Why was I such a grump? I mean, I know, #kids—and not just #kids, but #youngkids. But, my problem was that I was in this constant state of worry/anxiety/misguided focus on my kids’ behavior and well-being—so misguided, in fact, that I was missing the point of mom life. Totally missing the point.
So what is the point? The point is to love your kids, plain and simple. Enjoy them. Guide them. Let them be little. I was so busy worrying about transforming them into responsible adults that I was forgetting to just let them be 7, 4, and 1. I was taking myself too seriously and missing all the fun.
Same happened with my social life. I got bogged down in the high school-esque façade of trying to fit in to many different groups instead of finding my people. It was silly at how ridiculous it got at times.
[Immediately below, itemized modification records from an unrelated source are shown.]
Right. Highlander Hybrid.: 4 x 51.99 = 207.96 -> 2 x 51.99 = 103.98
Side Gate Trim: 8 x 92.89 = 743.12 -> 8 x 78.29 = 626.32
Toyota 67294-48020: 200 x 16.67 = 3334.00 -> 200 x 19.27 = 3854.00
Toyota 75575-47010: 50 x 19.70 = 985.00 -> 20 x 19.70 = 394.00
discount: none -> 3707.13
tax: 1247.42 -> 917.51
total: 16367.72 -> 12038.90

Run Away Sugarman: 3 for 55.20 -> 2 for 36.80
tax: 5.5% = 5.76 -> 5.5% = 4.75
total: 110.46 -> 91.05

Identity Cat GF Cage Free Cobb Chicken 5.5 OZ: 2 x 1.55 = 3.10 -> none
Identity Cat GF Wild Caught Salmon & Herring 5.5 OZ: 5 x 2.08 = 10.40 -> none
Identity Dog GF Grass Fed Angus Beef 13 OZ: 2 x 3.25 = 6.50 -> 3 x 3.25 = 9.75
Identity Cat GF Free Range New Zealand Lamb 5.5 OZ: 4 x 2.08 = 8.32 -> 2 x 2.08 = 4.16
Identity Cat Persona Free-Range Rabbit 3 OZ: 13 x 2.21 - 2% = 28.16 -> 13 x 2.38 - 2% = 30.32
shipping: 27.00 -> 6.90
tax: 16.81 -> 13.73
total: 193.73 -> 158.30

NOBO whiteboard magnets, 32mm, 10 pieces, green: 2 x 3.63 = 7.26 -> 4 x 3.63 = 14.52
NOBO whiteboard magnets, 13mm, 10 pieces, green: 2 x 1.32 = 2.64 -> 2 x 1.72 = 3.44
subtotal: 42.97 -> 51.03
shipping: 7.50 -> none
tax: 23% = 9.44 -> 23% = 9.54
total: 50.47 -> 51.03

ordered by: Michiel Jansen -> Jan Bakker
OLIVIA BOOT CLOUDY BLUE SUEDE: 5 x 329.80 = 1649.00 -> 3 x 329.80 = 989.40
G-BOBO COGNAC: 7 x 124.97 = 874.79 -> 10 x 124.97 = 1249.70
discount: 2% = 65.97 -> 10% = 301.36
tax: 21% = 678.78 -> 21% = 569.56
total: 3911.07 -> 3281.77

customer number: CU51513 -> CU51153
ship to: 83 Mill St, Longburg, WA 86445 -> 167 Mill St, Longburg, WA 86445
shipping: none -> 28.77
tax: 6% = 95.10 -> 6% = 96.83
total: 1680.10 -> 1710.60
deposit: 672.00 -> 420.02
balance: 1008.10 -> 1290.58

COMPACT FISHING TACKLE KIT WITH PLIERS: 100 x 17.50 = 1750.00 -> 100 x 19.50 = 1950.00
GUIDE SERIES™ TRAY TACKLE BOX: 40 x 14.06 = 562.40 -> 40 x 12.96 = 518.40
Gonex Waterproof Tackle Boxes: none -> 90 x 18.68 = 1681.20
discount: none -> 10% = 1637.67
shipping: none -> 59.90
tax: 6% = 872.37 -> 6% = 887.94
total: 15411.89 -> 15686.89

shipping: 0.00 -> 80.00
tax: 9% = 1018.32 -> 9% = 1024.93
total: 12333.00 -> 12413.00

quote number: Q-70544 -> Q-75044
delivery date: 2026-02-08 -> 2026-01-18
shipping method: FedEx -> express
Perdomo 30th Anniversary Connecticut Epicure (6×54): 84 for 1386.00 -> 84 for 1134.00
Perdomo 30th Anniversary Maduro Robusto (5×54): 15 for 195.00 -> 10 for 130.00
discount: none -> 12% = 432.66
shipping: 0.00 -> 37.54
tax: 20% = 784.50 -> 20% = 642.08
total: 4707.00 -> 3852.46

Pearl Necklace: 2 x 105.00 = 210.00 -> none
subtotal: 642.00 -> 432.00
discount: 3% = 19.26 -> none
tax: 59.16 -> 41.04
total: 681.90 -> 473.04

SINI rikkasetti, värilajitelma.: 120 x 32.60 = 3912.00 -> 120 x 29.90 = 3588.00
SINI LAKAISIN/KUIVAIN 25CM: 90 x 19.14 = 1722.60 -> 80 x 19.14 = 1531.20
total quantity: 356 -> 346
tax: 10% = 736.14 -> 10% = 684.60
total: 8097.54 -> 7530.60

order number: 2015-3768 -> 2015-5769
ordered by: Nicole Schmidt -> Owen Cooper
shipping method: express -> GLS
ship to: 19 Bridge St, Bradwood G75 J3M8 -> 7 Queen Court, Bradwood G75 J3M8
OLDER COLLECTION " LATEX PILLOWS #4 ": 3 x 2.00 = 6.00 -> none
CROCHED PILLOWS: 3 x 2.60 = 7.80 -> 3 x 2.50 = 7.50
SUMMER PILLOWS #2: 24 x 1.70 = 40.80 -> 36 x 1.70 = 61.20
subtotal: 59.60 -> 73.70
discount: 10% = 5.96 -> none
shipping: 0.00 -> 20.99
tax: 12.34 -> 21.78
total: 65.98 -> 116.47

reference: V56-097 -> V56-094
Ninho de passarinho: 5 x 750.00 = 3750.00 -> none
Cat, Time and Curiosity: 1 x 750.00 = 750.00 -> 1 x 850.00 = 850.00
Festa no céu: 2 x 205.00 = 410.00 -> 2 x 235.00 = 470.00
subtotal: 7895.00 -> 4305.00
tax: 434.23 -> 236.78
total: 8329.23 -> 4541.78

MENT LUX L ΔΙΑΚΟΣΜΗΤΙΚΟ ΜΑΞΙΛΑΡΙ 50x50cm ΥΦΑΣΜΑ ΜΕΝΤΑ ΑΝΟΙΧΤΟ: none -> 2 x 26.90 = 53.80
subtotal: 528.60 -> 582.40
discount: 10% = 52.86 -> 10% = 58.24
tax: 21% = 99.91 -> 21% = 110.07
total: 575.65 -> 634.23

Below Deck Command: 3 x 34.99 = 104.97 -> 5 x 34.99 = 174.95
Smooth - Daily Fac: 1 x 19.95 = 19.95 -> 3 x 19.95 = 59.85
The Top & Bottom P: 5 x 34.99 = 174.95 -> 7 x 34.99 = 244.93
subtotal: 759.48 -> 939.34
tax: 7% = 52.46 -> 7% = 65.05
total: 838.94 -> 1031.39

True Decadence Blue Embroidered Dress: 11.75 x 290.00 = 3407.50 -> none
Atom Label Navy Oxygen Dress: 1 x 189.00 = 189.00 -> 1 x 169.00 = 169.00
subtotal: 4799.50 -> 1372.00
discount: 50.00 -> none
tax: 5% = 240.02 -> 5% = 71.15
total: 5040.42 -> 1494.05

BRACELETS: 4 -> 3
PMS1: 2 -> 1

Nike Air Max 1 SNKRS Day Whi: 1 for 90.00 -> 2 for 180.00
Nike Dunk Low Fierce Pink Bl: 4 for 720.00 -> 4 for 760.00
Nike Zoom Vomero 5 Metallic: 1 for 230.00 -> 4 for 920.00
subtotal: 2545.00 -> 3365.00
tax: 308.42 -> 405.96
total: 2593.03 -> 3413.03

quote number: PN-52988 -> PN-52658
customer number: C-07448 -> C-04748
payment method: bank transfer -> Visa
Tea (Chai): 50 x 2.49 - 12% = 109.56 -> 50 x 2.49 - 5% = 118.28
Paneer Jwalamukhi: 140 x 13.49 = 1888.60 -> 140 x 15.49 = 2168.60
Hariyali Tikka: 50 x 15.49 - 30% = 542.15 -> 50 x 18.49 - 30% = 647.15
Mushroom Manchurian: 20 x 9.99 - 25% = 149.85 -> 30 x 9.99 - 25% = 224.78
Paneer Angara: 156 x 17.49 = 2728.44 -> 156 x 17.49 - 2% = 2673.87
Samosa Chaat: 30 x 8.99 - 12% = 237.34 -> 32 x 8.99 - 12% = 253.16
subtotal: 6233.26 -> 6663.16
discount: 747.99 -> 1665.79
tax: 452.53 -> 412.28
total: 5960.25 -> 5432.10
On the way to hang out with one group of women, I would find myself actually trying to think of topics we could possibly have a conversation about that wouldn’t be painful. For too long I sat listening to the importance of eating farro beans, gossiping about the ladies who couldn’t attend this week, and feeling blah at the end of our time together. The most annoying thing? It was time spent away from my family and left me feeling completely unsatisfied.
So, instead, I decided to not. Now, before blindly agreeing to a night out or a lunch date, I think about whether it’s worth it to me and my life. Is it worth it to my sanity, my happiness, my passions? If not, it’s not something I want to fit in at this stage. Less is definitely more, in every area of my life these days.
In regard to my kiddos, instead of lecturing, I correct the behavior and move on. They are little. They are crazy and will mess up. Sure, it’s completely obnoxious at times, but it’s usually not that big of a deal. Too many times I worried about talking too much, focusing on the negative behavior too much. Now we fix the behavior and dance it out, Grey’s Anatomy style. It’s hard to stay mad while trying to vogue to Madonna.
When my life is making me crazy, I know I need more “no” in my life than “yes.” No, I will not sit on that committee. No, I can’t make it to coffee today. No, I will not be getting dressed. Yes, you can play outside barefoot. Yes, you can take a bath just for fun and bubbles. And my personal favorite: yes, I will stay in my yoga pants all day without doing any yoga whatsoever. I might even pair it with my Birkenstocks and a ball cap. It’s me, and I’m happier that way.
So, when the world is feeling heavy to you, look around. Is it even the world you want to be living in? If not, change it up and make it fit better. Life is WAY too short to be living incongruently with who you are, as a friend, mom, and woman. Ask yourself what actually matters. What is it that you actually care about? Make that your focus.
I did just that. That day at the traffic light, I decided to make some changes, and now I feel better. I’m happier and I think I’m a better mom. So, I bought some orange juice and it is now a staple in our house. Twice a week, they can have it for dinner. And, for the record, I like protein as much as the next person, but farro beans are kinda gross. There, I said it.